WHAT IS BEING ASKED: Pictures must not appear in the copy. Set down exactly the line with "column name: Цена -> ЦЕНА" and each line after it through the end of the data below.

LISTED ENTRIES:
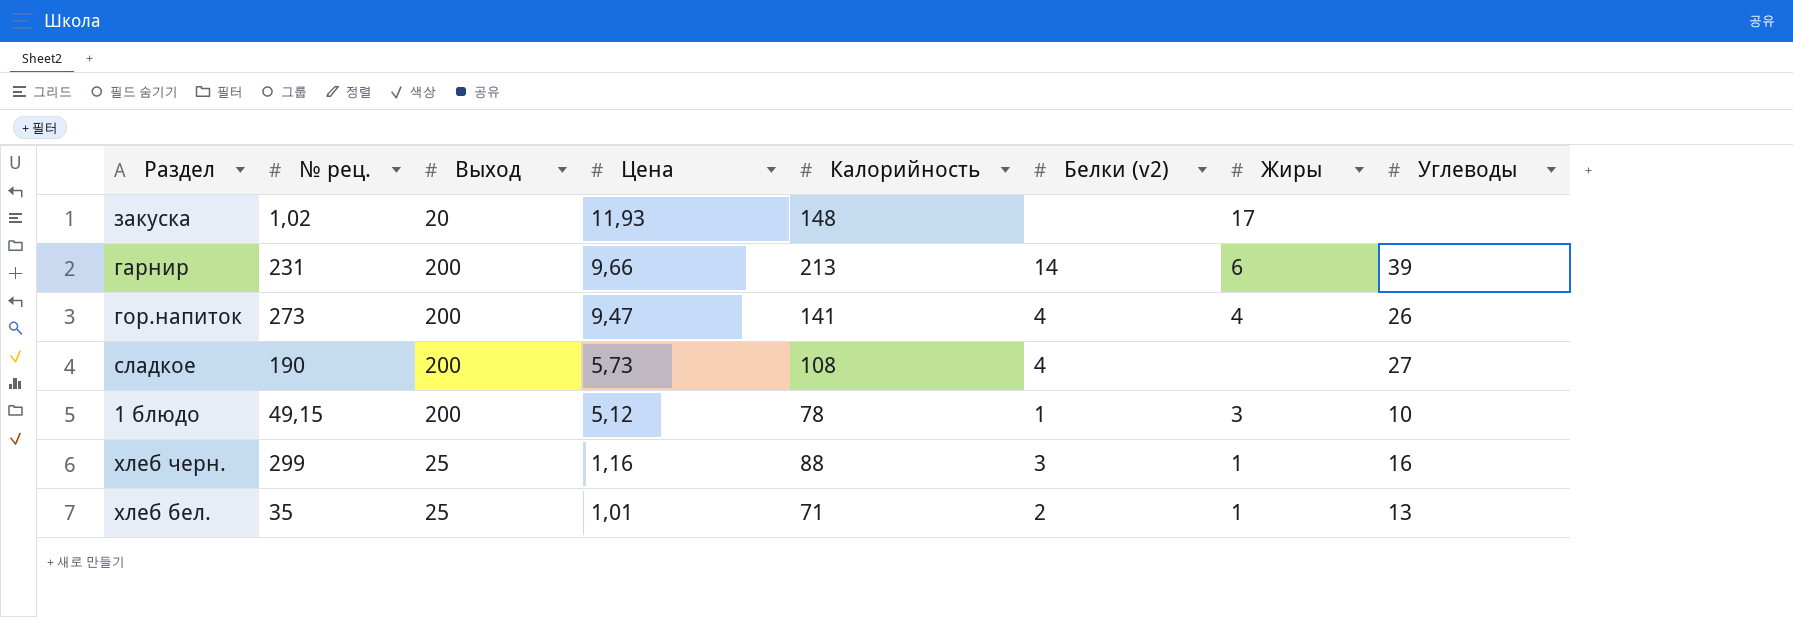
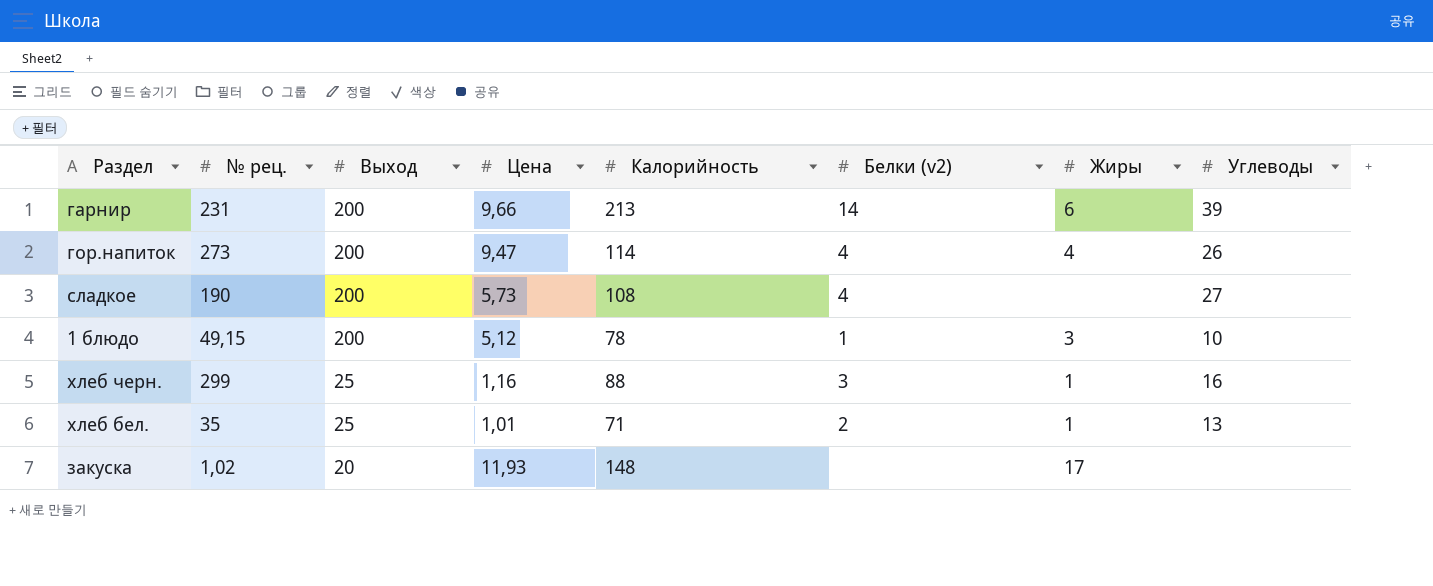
row order: Цена descending -> Выход descending
гор.напиток | Калорийность: 141 -> 114

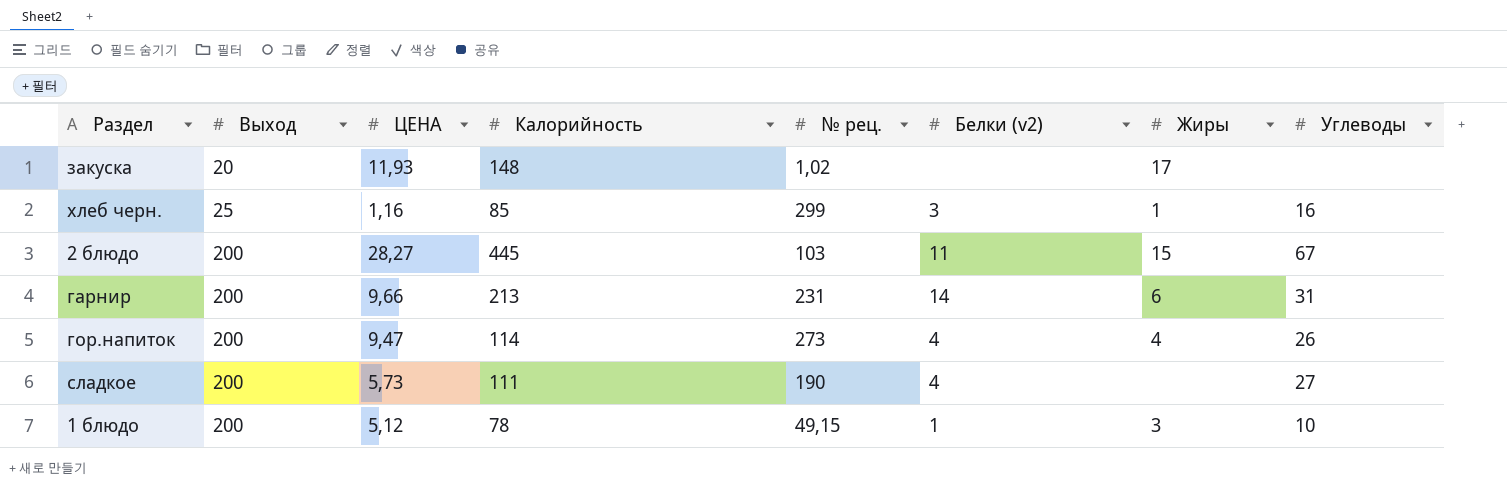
row order: Выход descending -> Выход ascending
column name: Цена -> ЦЕНА
column № рец. | position: 2 -> 5
row хлеб бел.: 35 | 25 | 1,01 | 71 | 2 | 1 | 13 -> none
хлеб черн. | Калорийность: 88 -> 85
row 2 блюдо: none -> 200 | 28,27 | 445 | 103 | 11 | 15 | 67
гарнир | Углеводы: 39 -> 31
сладкое | Калорийность: 108 -> 111

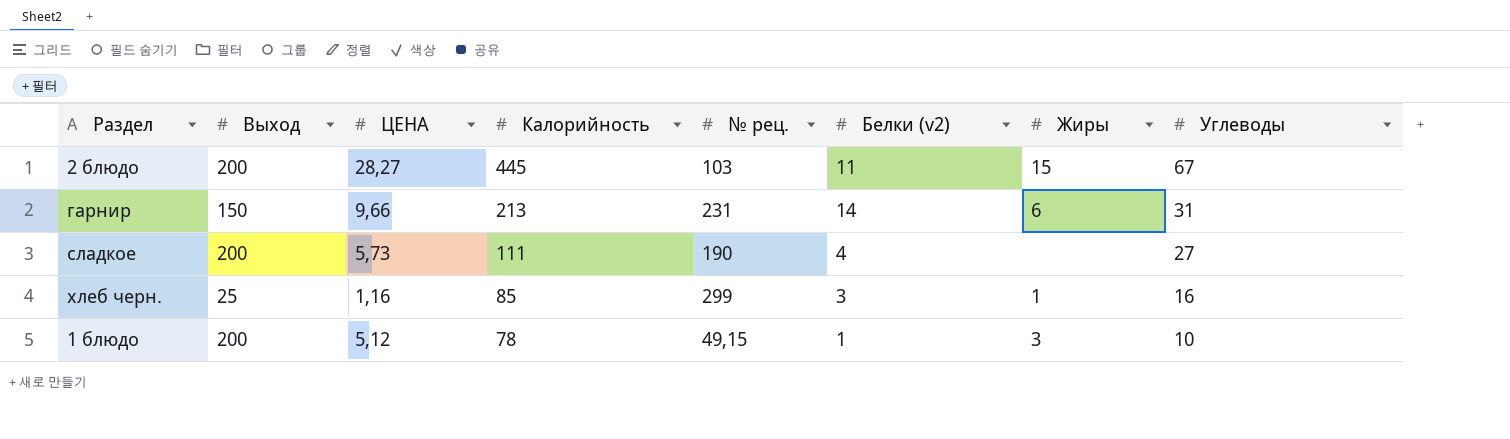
row order: Выход ascending -> Калорийность descending
row закуска: 20 | 11,93 | 148 | 1,02 | none | 17 | none -> none
row гор.напиток: 200 | 9,47 | 114 | 273 | 4 | 4 | 26 -> none
гарнир | Выход: 200 -> 150

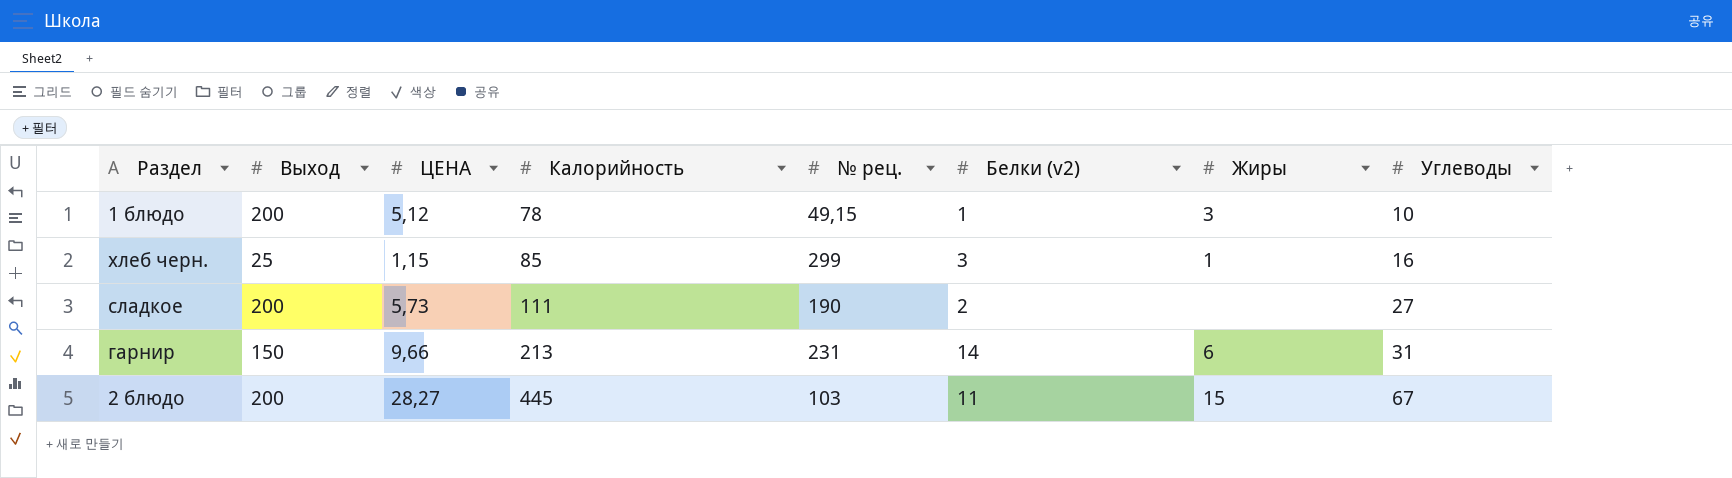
row order: Калорийность descending -> Калорийность ascending
хлеб черн. | ЦЕНА: 1,16 -> 1,15
сладкое | Белки (v2): 4 -> 2

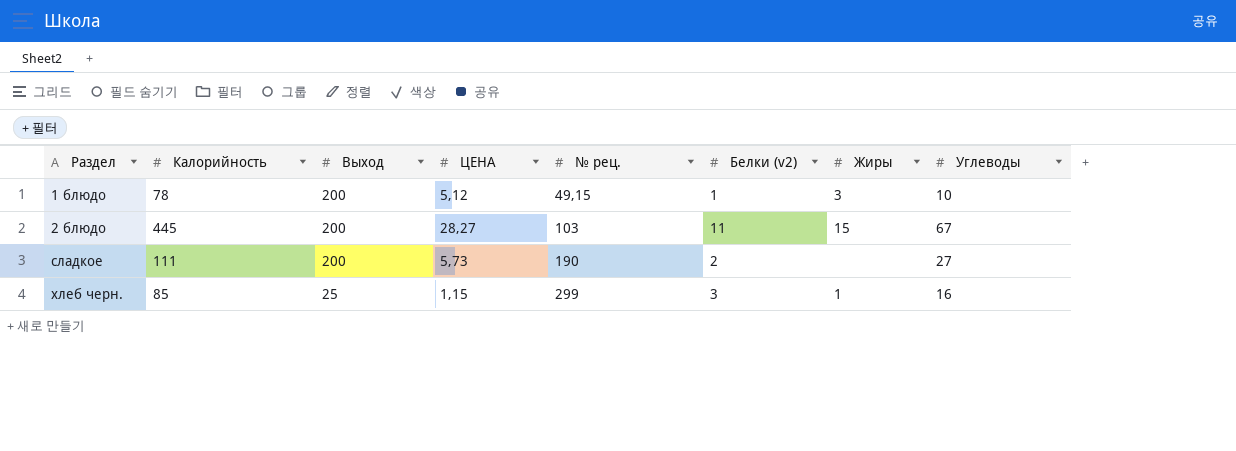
row order: Калорийность ascending -> Раздел ascending
column Калорийность | position: 4 -> 2
row гарнир: 150 | 9,66 | 213 | 231 | 14 | 6 | 31 -> none

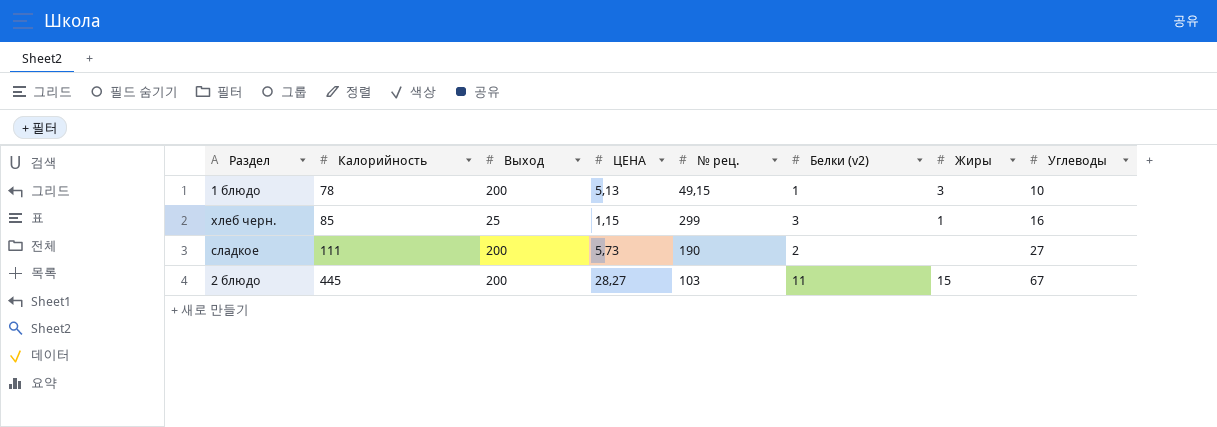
row order: Раздел ascending -> Калорийность ascending
1 блюдо | ЦЕНА: 5,12 -> 5,13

EXERCISE ANSWER:
column name: Цена -> ЦЕНА
column № рец. | position: 2 -> 5
row хлеб бел.: 35 | 25 | 1,01 | 71 | 2 | 1 | 13 -> none
хлеб черн. | Калорийность: 88 -> 85
row 2 блюдо: none -> 200 | 28,27 | 445 | 103 | 11 | 15 | 67
гарнир | Углеводы: 39 -> 31
сладкое | Калорийность: 108 -> 111

row order: Выход ascending -> Калорийность descending
row закуска: 20 | 11,93 | 148 | 1,02 | none | 17 | none -> none
row гор.напиток: 200 | 9,47 | 114 | 273 | 4 | 4 | 26 -> none
гарнир | Выход: 200 -> 150

row order: Калорийность descending -> Калорийность ascending
хлеб черн. | ЦЕНА: 1,16 -> 1,15
сладкое | Белки (v2): 4 -> 2

row order: Калорийность ascending -> Раздел ascending
column Калорийность | position: 4 -> 2
row гарнир: 150 | 9,66 | 213 | 231 | 14 | 6 | 31 -> none

row order: Раздел ascending -> Калорийность ascending
1 блюдо | ЦЕНА: 5,12 -> 5,13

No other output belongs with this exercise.